You've done well to Photoshop the seat tube out so accurately.


----------



## scrunch (11 Jul 2014)

Not photoshopped at all I can assure you, Not titanium wish it was, I have ridden the bike well over 2000 miles over some rough ground as well and hasnt collapsed yet and I am no small fry really more interested in the reason it was built and hoped it would jog someones memory.


----------



## AndyRM (11 Jul 2014)

It looks like an adventurous welder has had a shot at a BSO and removed the seat tube. Never seen anything like it to be honest!


----------



## Sheffield_Tiger (22 Jul 2014)




----------



## Archie_tect (22 Jul 2014)

Scrunch, you've got an odd one there... why would someone deliberately* not* triangulate the frame by taking out a compression tube like that... doesn't make any sense whatsoever.


----------



## deptfordmarmoset (22 Jul 2014)

I'd guess they reckoned the welds would hold and offer a degree of suspension from the flexibility of steel. To the extent that the OP has ridden it without it tearing itself apart seems to be proof that it worked. So far....

Is the thing that looks like a handle lower in the frame doing anything other than providing an anchor point for a cable? If not, why didn't they run it back along the down tube or chain stay?
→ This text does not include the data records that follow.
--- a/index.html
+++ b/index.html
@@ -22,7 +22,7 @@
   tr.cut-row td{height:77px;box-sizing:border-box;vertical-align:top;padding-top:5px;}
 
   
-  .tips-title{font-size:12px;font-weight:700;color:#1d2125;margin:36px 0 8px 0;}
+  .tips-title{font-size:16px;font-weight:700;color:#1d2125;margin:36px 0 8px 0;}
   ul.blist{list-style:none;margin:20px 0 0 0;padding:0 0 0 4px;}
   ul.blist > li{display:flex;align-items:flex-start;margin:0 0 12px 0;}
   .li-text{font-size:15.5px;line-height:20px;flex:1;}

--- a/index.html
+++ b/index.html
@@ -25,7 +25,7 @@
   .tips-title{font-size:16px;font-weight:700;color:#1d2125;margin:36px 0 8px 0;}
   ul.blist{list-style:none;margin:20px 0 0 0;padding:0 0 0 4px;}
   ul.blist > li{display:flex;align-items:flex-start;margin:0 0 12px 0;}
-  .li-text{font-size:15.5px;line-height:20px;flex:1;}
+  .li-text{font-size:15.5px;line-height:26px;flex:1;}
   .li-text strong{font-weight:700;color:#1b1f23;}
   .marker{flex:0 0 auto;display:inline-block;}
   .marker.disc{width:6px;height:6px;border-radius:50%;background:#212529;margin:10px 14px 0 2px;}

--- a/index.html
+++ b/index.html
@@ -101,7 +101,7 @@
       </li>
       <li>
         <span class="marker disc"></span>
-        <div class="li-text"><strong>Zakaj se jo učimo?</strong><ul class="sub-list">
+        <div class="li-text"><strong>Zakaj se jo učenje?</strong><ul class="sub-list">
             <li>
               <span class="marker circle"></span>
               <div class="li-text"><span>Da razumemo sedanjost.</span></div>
That puzzles me more than the absence of most of the seat tube.


----------



## KneesUp (22 Jul 2014)

deptfordmarmoset said:


> I'd guess they reckoned the welds would hold and offer a degree of suspension from the flexibility of steel. To the extent that the OP has ridden it without it tearing itself apart seems to be proof that it worked. So far....
> 
> Is the thing that looks like a handle lower in the frame doing anything other than providing an anchor point for a cable? If not, why didn't they run it back along the down tube or chain stay? That puzzles me more than the absence of most of the seat tube.
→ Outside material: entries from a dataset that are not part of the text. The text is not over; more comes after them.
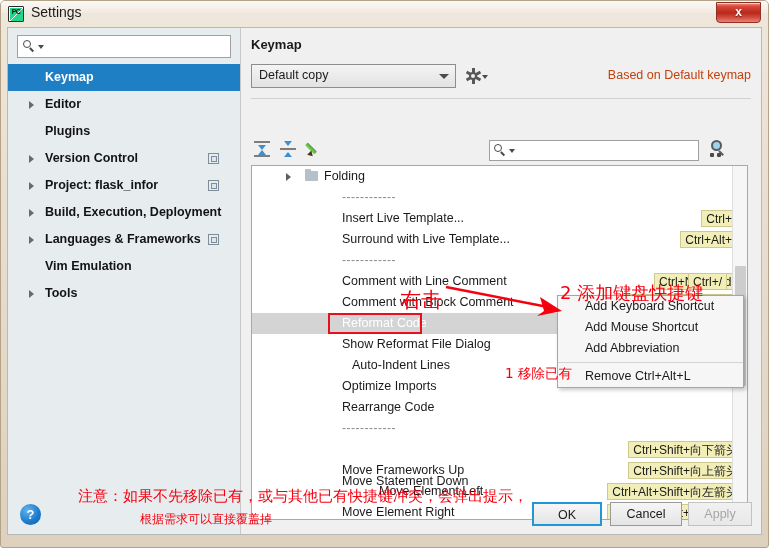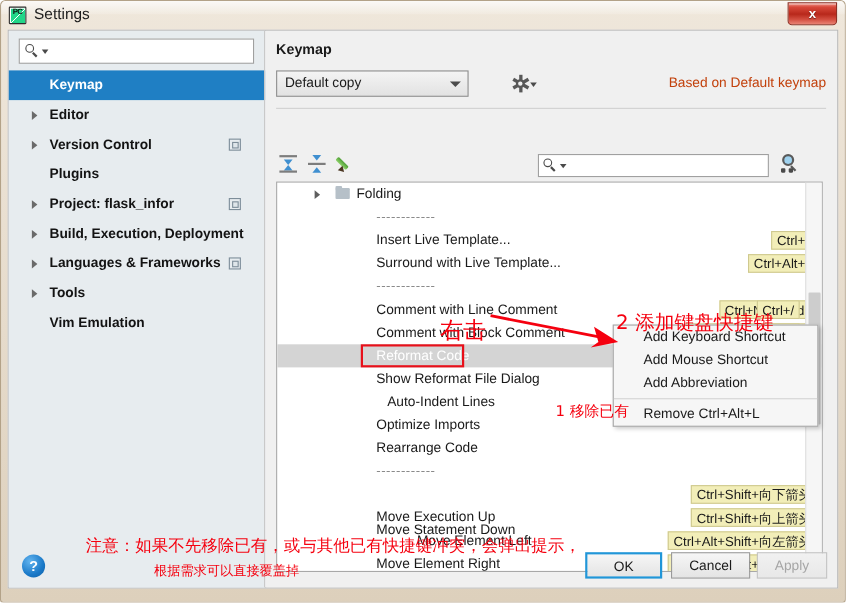--- a/index.html
+++ b/index.html
@@ -198,7 +198,7 @@
   .combo {
     position: absolute;
     left: 9px; top: 36px;
-    width: 175px; height: 24px;
+    width: 205px; height: 24px;
     background: linear-gradient(180deg,#f4f4f4,#e2e2e2);
     border: 1px solid #8d8d8d;
     box-sizing: border-box;

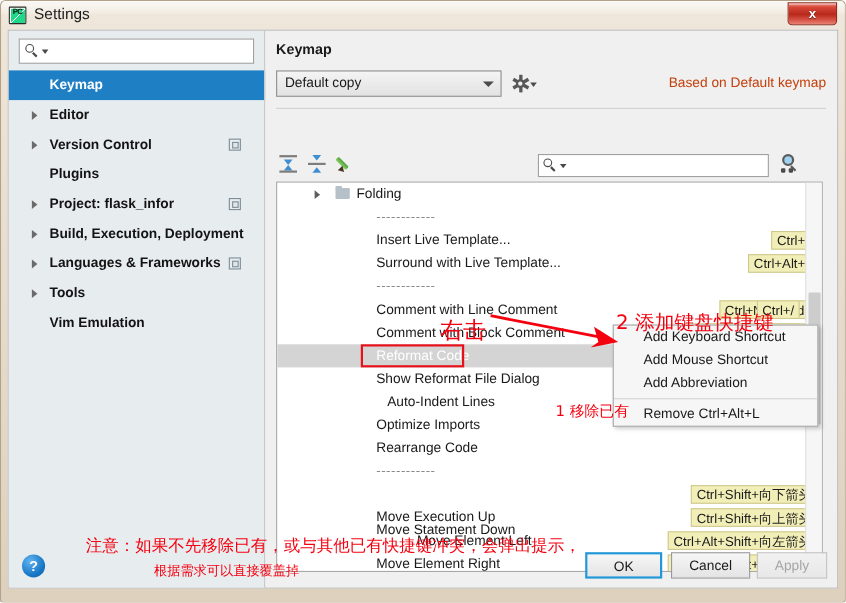--- a/index.html
+++ b/index.html
@@ -501,8 +501,8 @@
       <div class="side-list" id="side-list">
           <div class="side-item sel"><span>Keymap</span></div>
           <div class="side-item"><span class="arrow"></span><span>Editor</span></div>
+          <div class="side-item"><span>Plugins</span></div>
           <div class="side-item"><span class="arrow"></span><span>Version Control</span><span class="copyglyph"></span></div>
-          <div class="side-item"><span>Plugins</span></div>
           <div class="side-item"><span class="arrow"></span><span>Project: flask_infor</span><span class="copyglyph"></span></div>
           <div class="side-item"><span class="arrow"></span><span>Build, Execution, Deployment</span></div>
           <div class="side-item"><span class="arrow"></span><span>Languages &amp; Frameworks</span><span class="copyglyph"></span></div>

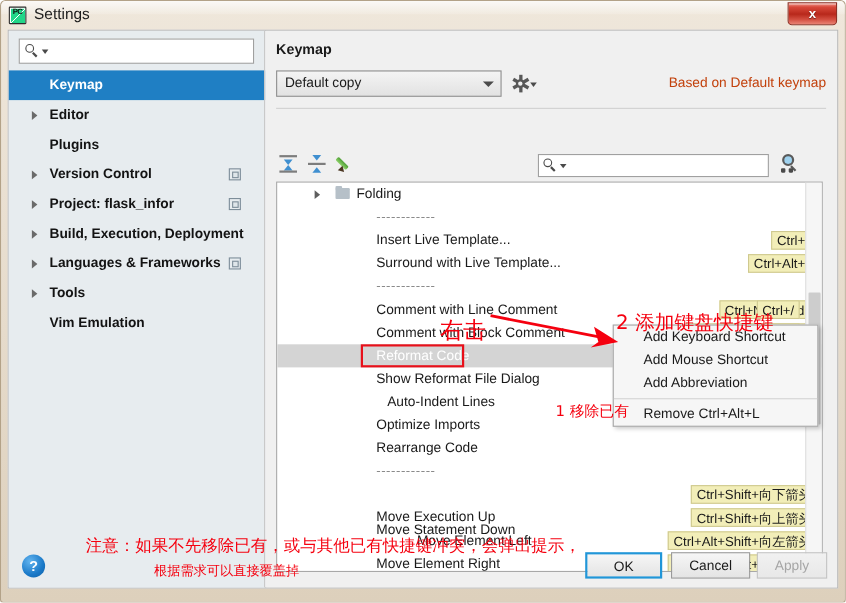--- a/index.html
+++ b/index.html
@@ -506,8 +506,8 @@
           <div class="side-item"><span class="arrow"></span><span>Project: flask_infor</span><span class="copyglyph"></span></div>
           <div class="side-item"><span class="arrow"></span><span>Build, Execution, Deployment</span></div>
           <div class="side-item"><span class="arrow"></span><span>Languages &amp; Frameworks</span><span class="copyglyph"></span></div>
+          <div class="side-item"><span>Vim Emulation</span></div>
           <div class="side-item"><span class="arrow"></span><span>Tools</span></div>
-          <div class="side-item"><span>Vim Emulation</span></div>
         </div>
       <div class="sidebar-divider"></div>
     </div>

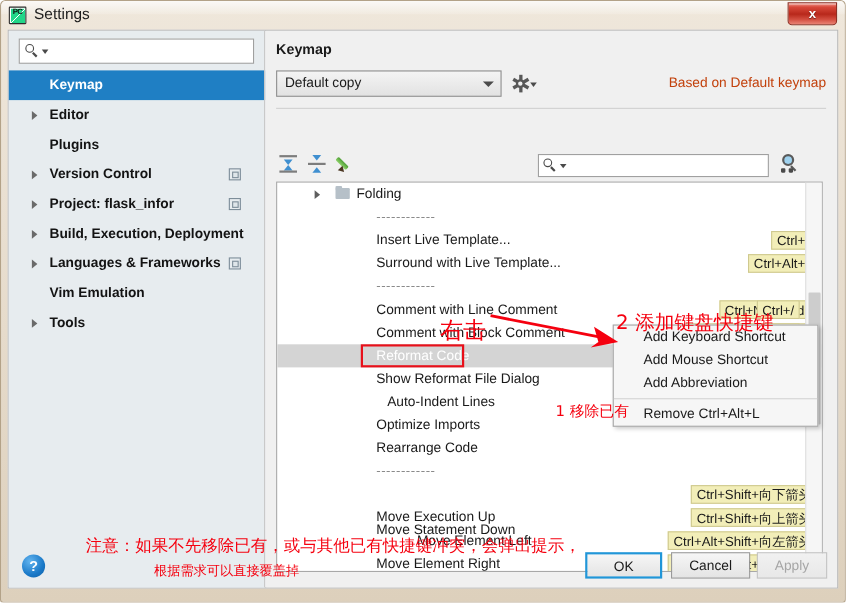--- a/index.html
+++ b/index.html
@@ -617,7 +617,7 @@
               <span class="shortcut" style="right: 4px;">Ctrl+Shift+向下箭头</span>
             </div>
             <div class="row" style="top: 294px;">
-              <span class="txt" style="left: 90px;">Move Execution Up</span>
+              <span class="txt" style="left: 90px;">Move Frameworks Up</span>
               <span class="shortcut" style="right: 4px;">Ctrl+Shift+向上箭头</span>
             </div>
             <div class="row" style="top: 315px;">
It's holding the front derallieur too.

It's a weird looking thing. But weird things happened back then.

Anyone remember the Slingshot?



Slingshot Fold-Tech single-speed mountain bike by Arkku, on Flickr


----------



## AndyRM (23 Jul 2014)

KneesUp said:


> It's holding the front derallieur too.
> 
> It's a weird looking thing. But weird things happened back then.
> 
> ...



Somehow, Slingshot are still going though I've absolutely no idea how.


----------



## deptfordmarmoset (23 Jul 2014)

KneesUp said:


> *It's holding the front derallieur too.*
> 
> It's a weird looking thing. But weird things happened back then.
> 
> ...


Fair enough but wouldn't the down tube be a suitable place to locate the front mech? To me, it looks like they've unnecessarily taken out the seat tube only to unnecessarily put a bit of it back in.


----------



## brand (3 Aug 2014)

An early version of rear suspension!
Might be worth putting away for another 23 years never know it could be worth something. Or try a contemporary art gallery. I am *almost serious* in both the latter suggestions. IE not taking the piss​


----------



## brand (3 Aug 2014)

On clicking on the sling shot the OPs bike is almost conventional!


----------



## scrunch (3 Aug 2014)

Thanks for all your replies, it does still raise a few eyebrows when I go out on it. I was told the sole purpose was to prevent mud building up between where the rear brake would have been and the down tube, as far as I can remember there where 3 frames and they all had been built by a frame maker from scratch.


----------



## KEEF (6 Aug 2014)

ITS NOT ALONE


----------



## noodle (18 Sep 2014)

KEEF said:


> View attachment 52616
> ITS NOT ALONE


 i quite like that one

the ops bike has been shackled in liverpool overnight, no frame builder needed......


----------



## byegad (18 Sep 2014)

Whatever it is, there's no way I'd ride it.


----------



## LimeBurn (3 Oct 2014)

I dont know why but I actually quite like that.


KEEF said:


> View attachment 52616
> ITS NOT ALONE


----------